우물 안 개구리

8/7/2011

Politics of Health / Medicine, post 1945

I’ve been thinking again about the broader issue of beginning to approach the South Korean post-colonial state and post-1945 medicine, recognizing the immense problems that this presents.

Even leaving aside lengthy traditons of shamans and religious healers of varying persuasions, if we restrict medicine to two loose clusters–한의학 and biomedicine–then minimally this leaves us with the need to consider at least some of the following:

a) W. Medicine as brought / conveyed by misssionaries;

b) German academic medicine / biosciences of the mid to late 19th century (esp. maybe Virchow?);

c) German academic tradition as conveyed through colonial Japanese medicine, public health, and parasitology (Meiji, Taisho, and Showa);

d) USAMGIK / 미군정 (especially the CATS lectures prepared by Winslow); also here–pre-Korean War visits by Rockefeller in the form of prominent American demographers / social scientists–among them Taeuber, Notestein, Balfour;

e) military medicine and psychiatry (here meaning the ROKA and its own internal public health practice, starts even prior to independence, allegedly);

f) Korean War era aid / efforts–UNKRA, WHO report, NORMASH, MASH, Jutlandia, etc.;

g) post Korean-War medical relief / aid projects / technical assistance: e.g., Minnesota Project, Scandinavian Teaching Hospital, CMB, AKF, KAVA, etc.;

h) Public health efforts tailored to specific endemic diseases;

i) Public health mobilizations of the Park period (FP, KAHP), including assistance from Japan’s OTCA, SIDA, and various university demography centers;

j) Vietnam War and once again ROKA military medicine (esp. 열대의학);

k) The incremental growth / provision of national health insurance (1963-1989).

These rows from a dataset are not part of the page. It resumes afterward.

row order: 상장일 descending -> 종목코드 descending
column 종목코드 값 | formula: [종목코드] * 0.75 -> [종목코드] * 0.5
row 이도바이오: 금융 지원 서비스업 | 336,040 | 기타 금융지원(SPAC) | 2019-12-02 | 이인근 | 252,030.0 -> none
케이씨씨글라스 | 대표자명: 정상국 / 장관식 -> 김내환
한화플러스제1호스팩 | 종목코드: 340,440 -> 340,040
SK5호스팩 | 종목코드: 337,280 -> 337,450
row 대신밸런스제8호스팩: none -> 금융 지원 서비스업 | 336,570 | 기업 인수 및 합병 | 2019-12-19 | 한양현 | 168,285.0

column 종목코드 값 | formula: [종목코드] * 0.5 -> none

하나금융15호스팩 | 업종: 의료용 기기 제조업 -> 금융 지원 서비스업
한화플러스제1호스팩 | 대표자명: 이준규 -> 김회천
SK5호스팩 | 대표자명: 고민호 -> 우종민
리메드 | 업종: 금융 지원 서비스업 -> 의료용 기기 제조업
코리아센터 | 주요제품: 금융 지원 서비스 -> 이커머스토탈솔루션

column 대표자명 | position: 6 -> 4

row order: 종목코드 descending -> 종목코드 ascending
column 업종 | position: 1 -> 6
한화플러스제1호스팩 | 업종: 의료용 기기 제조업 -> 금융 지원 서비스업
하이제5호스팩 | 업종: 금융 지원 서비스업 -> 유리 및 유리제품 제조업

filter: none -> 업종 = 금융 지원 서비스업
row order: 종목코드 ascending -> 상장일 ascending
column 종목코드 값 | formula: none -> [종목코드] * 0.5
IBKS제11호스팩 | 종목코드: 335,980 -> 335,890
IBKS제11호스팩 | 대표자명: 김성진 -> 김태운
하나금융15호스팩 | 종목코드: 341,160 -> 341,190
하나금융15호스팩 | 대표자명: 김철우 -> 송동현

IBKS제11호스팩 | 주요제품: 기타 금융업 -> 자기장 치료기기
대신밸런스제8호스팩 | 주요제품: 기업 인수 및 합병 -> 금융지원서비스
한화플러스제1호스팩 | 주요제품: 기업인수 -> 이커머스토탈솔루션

This is only a partial list, but and within this diversity I have two basic generalizations:

1) Lots of continuity / overlap with previous forms of Japanese practice, especially in public health terms, that is, the large-scale mobilizations of 1960′s and 1970′s (FP, Anti-Parasite eradication).

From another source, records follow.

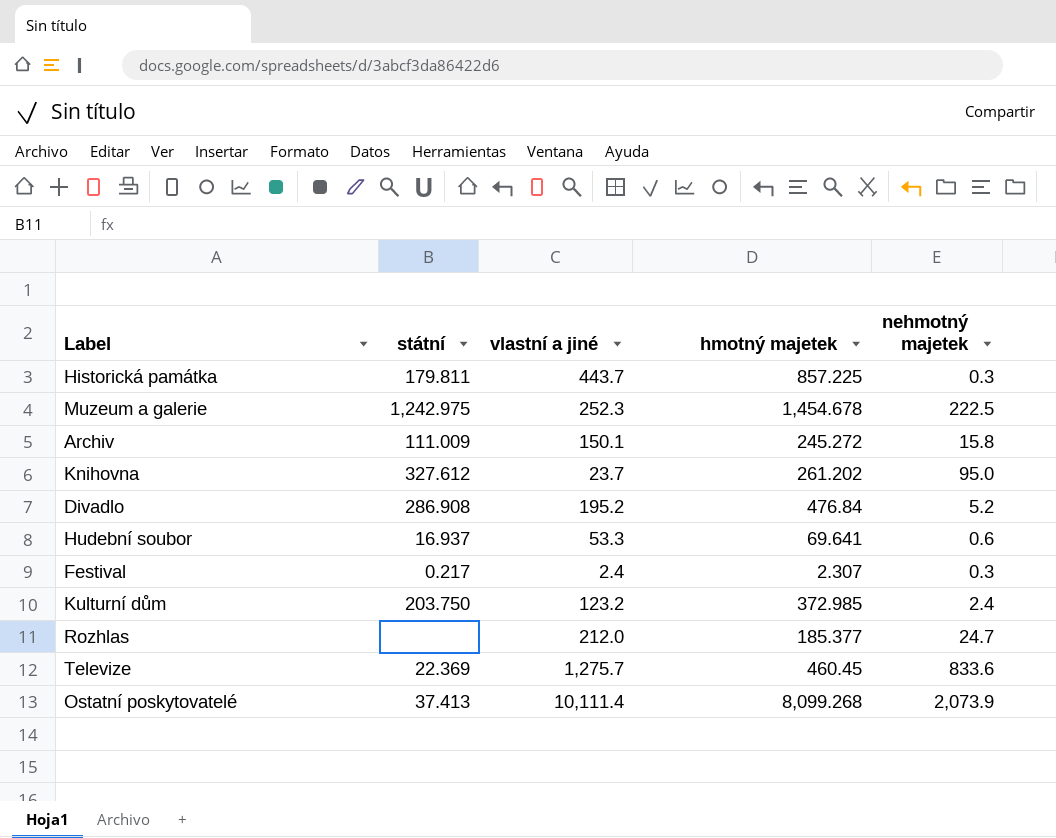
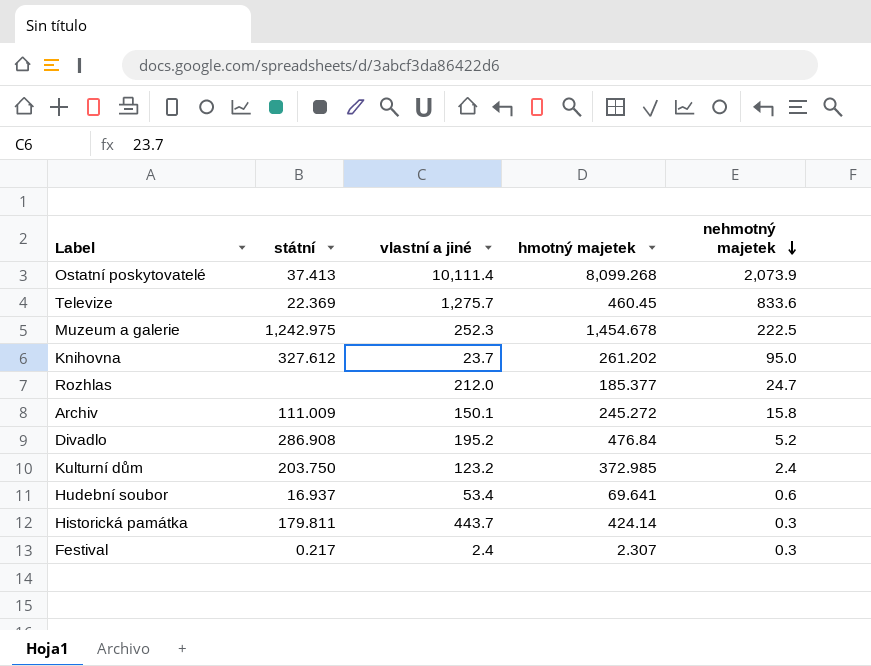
row order: none -> nehmotný majetek descending
Hudební soubor | vlastní a jiné: 53.3 -> 53.4
Historická památka | hmotný majetek: 857.225 -> 424.14

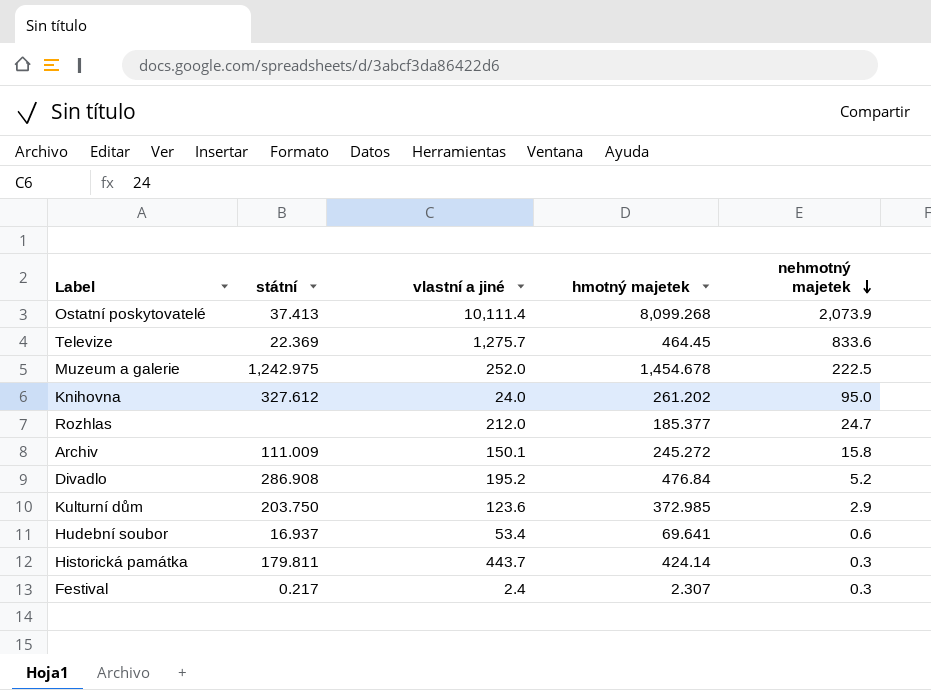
Televize | hmotný majetek: 460.45 -> 464.45
Muzeum a galerie | vlastní a jiné: 252.3 -> 252.0
Knihovna | vlastní a jiné: 23.7 -> 24.0
Kulturní dům | vlastní a jiné: 123.2 -> 123.6
Kulturní dům | nehmotný majetek: 2.4 -> 2.9

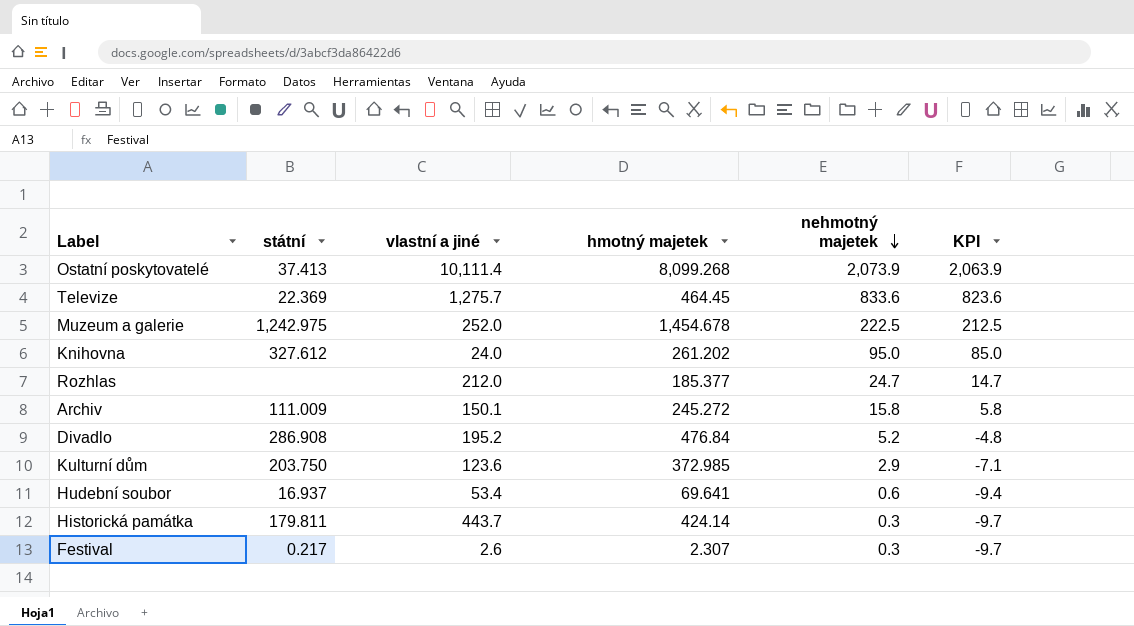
column KPI | formula: none -> [nehmotný majetek] - 10
Festival | vlastní a jiné: 2.4 -> 2.6

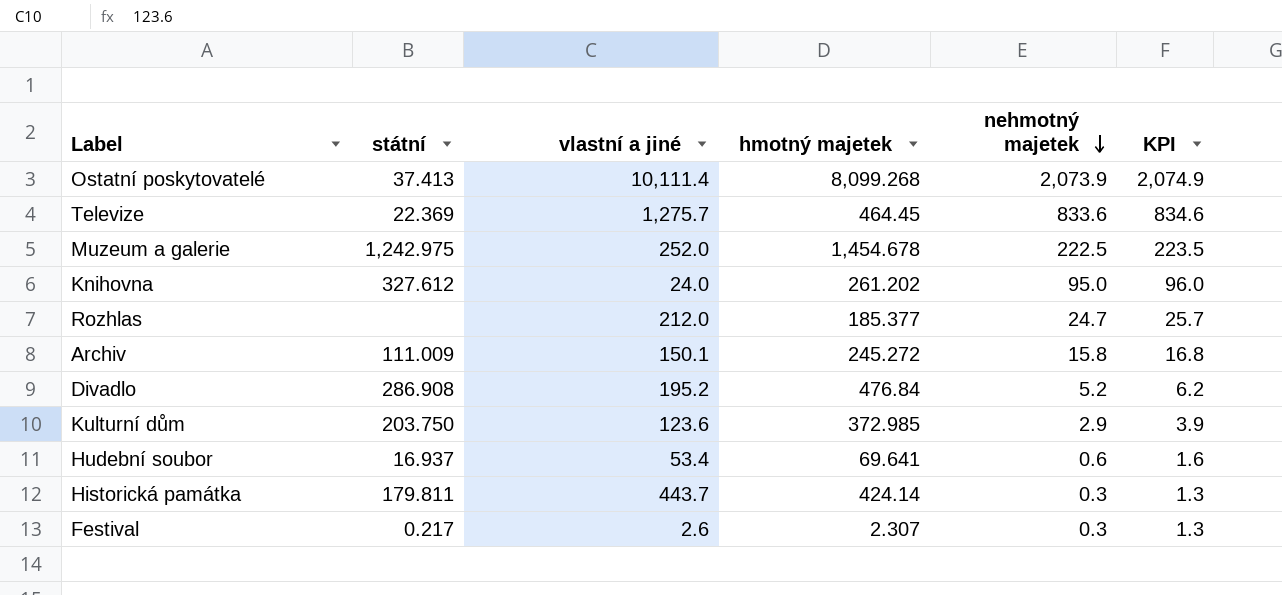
column KPI | formula: [nehmotný majetek] - 10 -> [nehmotný majetek] + 1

2) Immense effort to link personal health to national welfare as related themes, especially with international aid in post-Korean War period, but even into the 70′s and 80′s.

More on this later, and for now, just recognizing the immense complexity of one little slice of time on these issues. I don’t work on the colonial period, but I suspect it’s equally complicated on issues of medicine / health, far more complicated than some would have it.